Collected data entries:
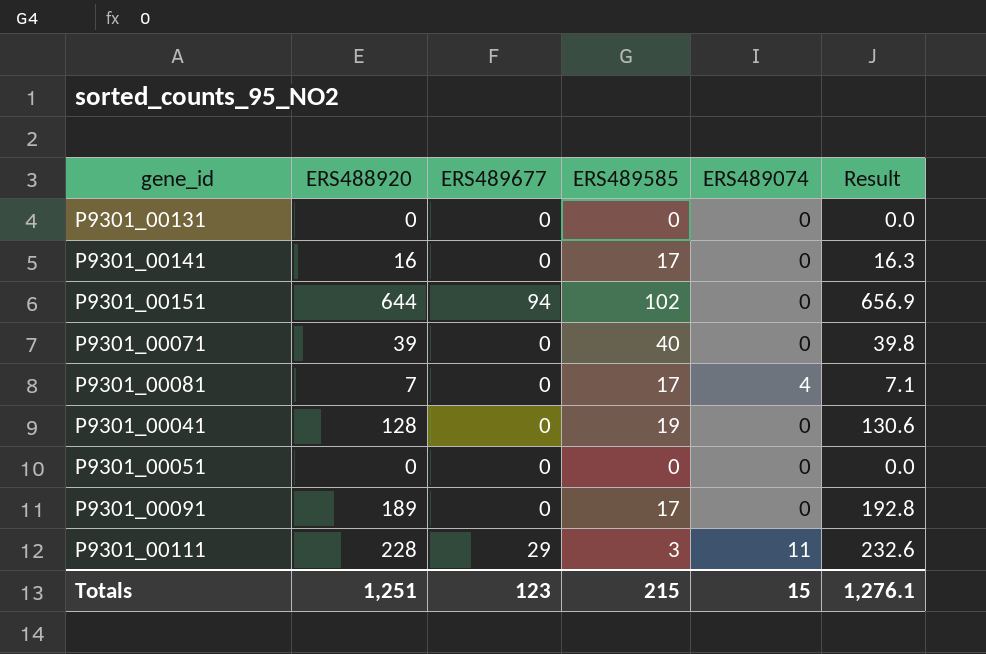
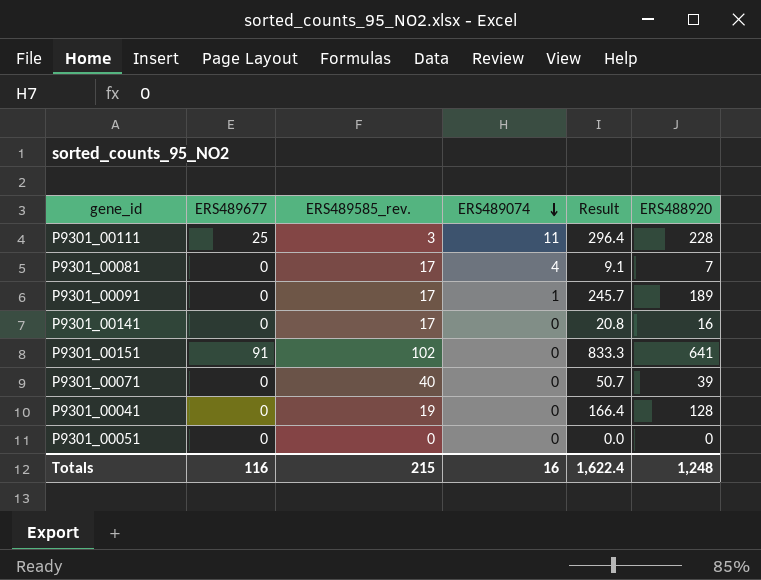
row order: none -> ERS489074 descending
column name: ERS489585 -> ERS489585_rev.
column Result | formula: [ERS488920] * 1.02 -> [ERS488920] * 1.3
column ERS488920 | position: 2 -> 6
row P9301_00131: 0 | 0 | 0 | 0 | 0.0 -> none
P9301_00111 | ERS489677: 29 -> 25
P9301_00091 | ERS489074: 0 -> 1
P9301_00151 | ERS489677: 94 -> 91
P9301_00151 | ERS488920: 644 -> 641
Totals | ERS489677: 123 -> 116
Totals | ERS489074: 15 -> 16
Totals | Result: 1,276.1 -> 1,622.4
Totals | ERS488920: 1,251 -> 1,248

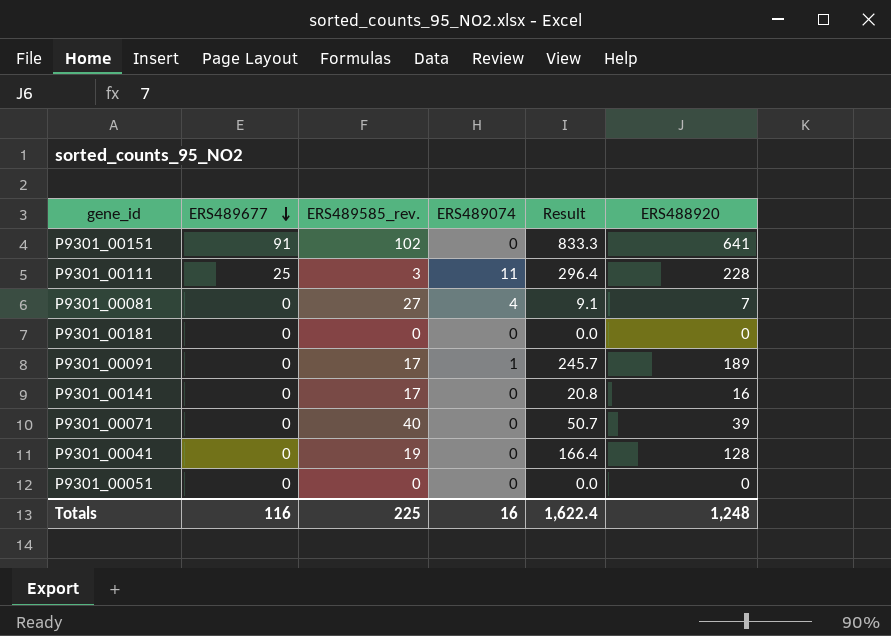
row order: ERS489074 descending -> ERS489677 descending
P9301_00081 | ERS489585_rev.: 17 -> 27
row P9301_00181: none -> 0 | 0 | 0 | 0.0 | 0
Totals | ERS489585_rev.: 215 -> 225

→ EXERCISE BRIEF
Leave out the pictures and print each record exactly as it stands.

→ WRITTEN ANSWER
row order: none -> ERS489074 descending
column name: ERS489585 -> ERS489585_rev.
column Result | formula: [ERS488920] * 1.02 -> [ERS488920] * 1.3
column ERS488920 | position: 2 -> 6
row P9301_00131: 0 | 0 | 0 | 0 | 0.0 -> none
P9301_00111 | ERS489677: 29 -> 25
P9301_00091 | ERS489074: 0 -> 1
P9301_00151 | ERS489677: 94 -> 91
P9301_00151 | ERS488920: 644 -> 641
Totals | ERS489677: 123 -> 116
Totals | ERS489074: 15 -> 16
Totals | Result: 1,276.1 -> 1,622.4
Totals | ERS488920: 1,251 -> 1,248

row order: ERS489074 descending -> ERS489677 descending
P9301_00081 | ERS489585_rev.: 17 -> 27
row P9301_00181: none -> 0 | 0 | 0 | 0.0 | 0
Totals | ERS489585_rev.: 215 -> 225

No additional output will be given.